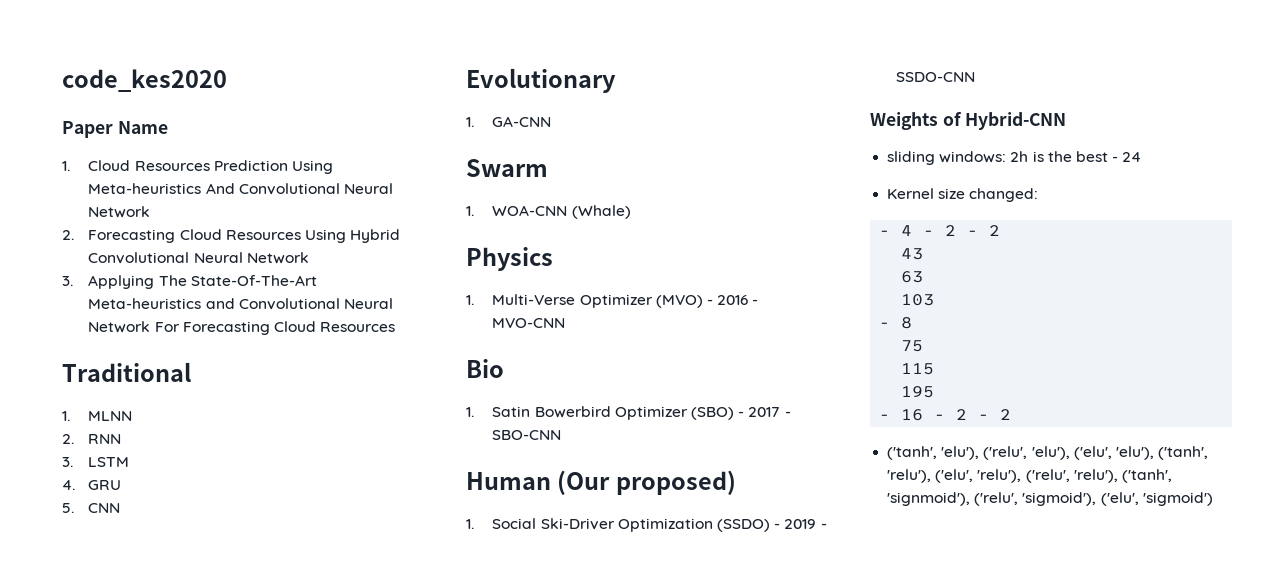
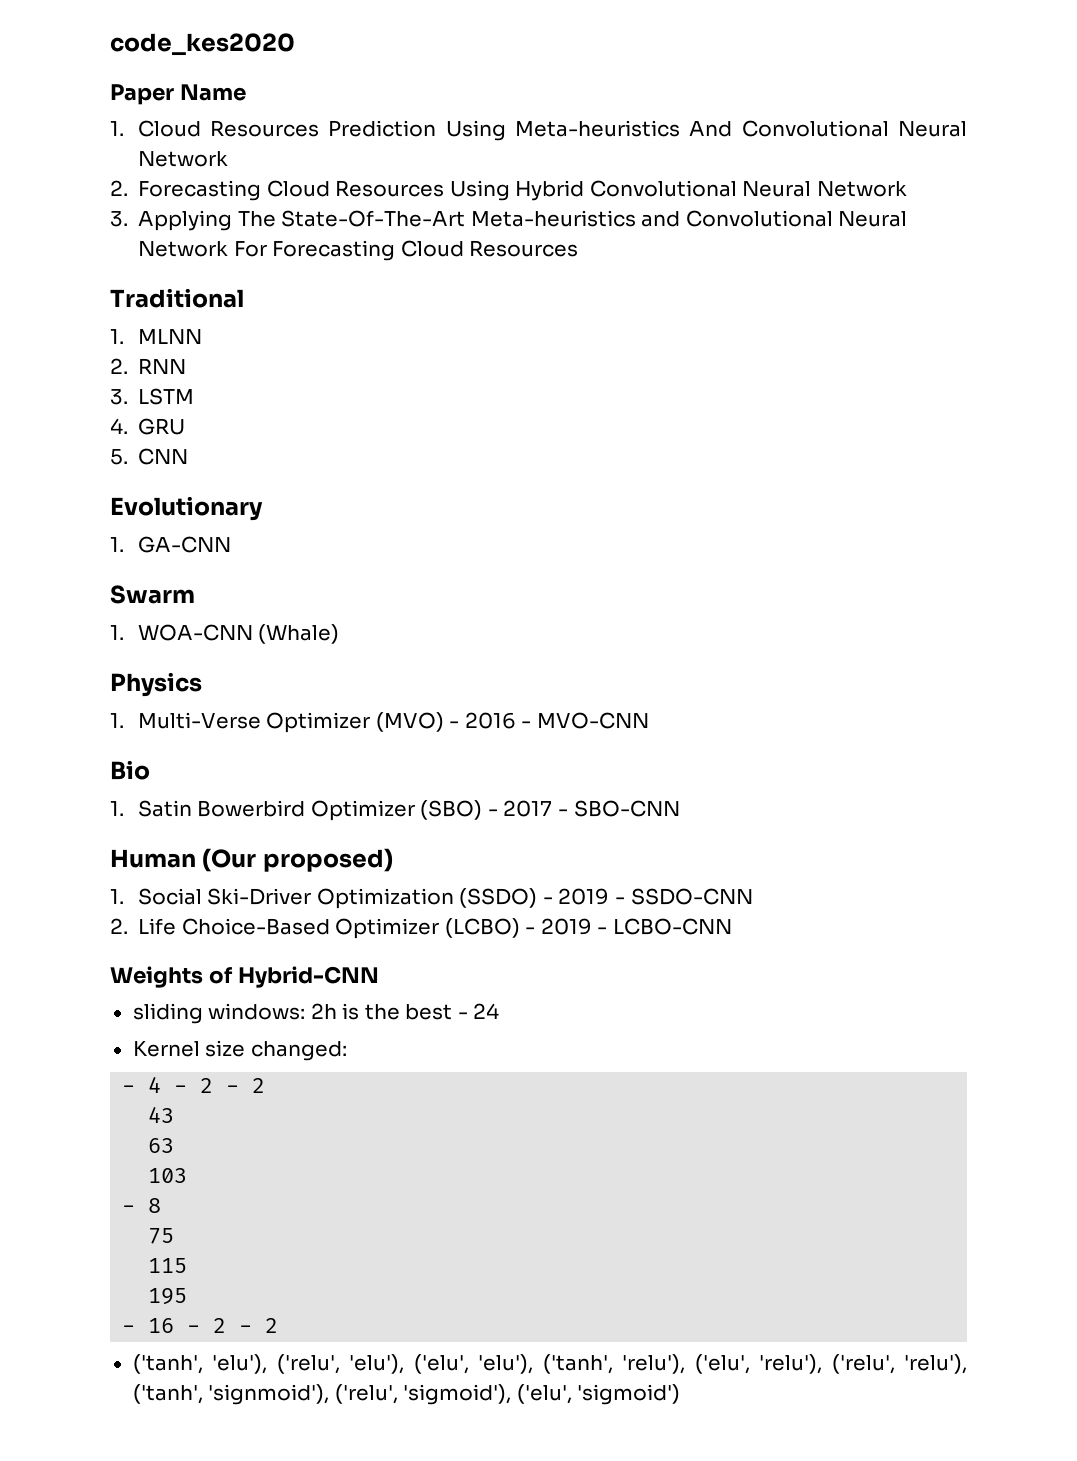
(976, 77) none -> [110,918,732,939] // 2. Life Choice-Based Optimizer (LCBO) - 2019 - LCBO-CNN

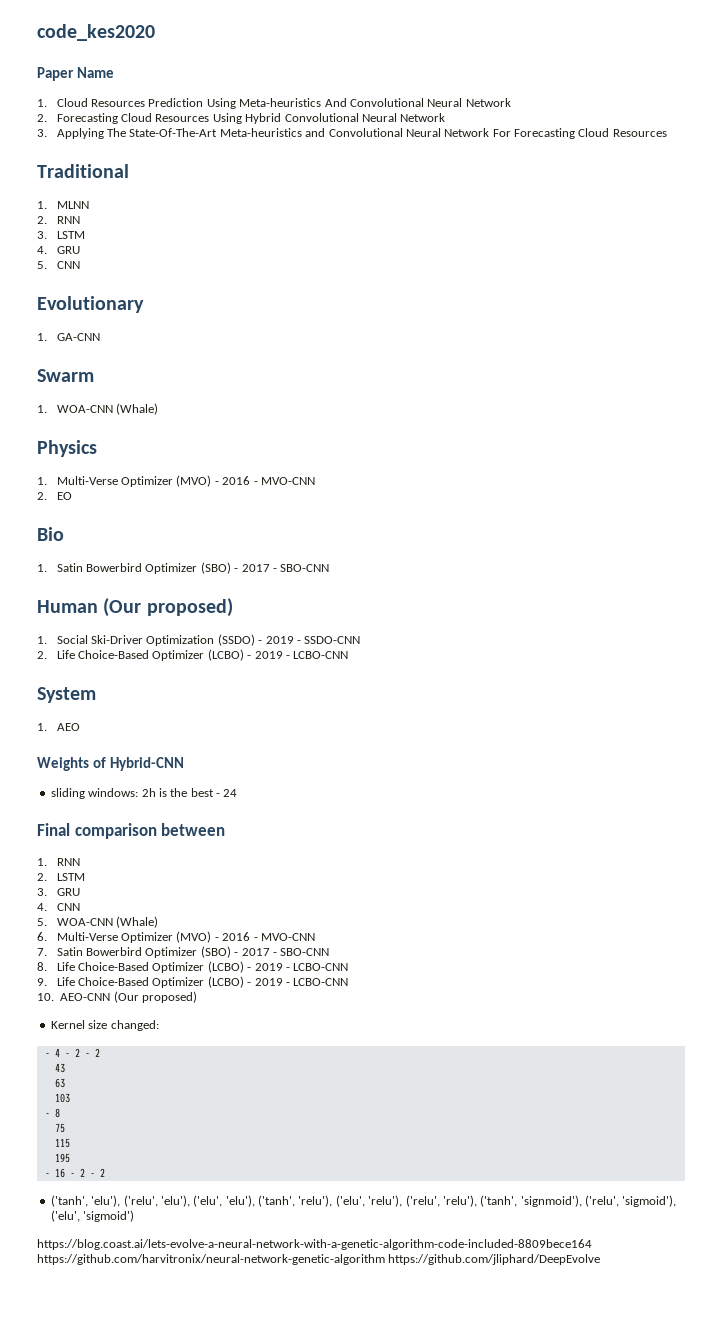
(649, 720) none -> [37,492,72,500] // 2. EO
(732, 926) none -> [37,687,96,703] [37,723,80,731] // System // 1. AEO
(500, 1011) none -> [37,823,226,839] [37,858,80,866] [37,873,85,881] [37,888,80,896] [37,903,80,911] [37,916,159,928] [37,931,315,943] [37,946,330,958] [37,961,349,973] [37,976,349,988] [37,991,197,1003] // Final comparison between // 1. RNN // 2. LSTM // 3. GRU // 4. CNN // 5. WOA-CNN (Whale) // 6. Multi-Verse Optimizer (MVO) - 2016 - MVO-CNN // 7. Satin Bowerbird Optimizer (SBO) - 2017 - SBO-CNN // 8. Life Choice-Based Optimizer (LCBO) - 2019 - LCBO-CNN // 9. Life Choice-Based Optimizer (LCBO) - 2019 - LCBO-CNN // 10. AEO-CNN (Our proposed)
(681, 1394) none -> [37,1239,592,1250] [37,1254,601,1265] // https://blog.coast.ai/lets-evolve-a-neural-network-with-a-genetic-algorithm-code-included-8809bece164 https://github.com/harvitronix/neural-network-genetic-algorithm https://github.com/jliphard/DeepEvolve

::::::

=== Task statement ===
Your answer should be the lines of the listing above between the line holding "(649, 720) none -> [37,492,72,500] // 2. EO" and the line holding "(732, 926) none", inclusive, restated word for word and alone.

=== Your solution ===
(649, 720) none -> [37,492,72,500] // 2. EO
(732, 926) none -> [37,687,96,703] [37,723,80,731] // System // 1. AEO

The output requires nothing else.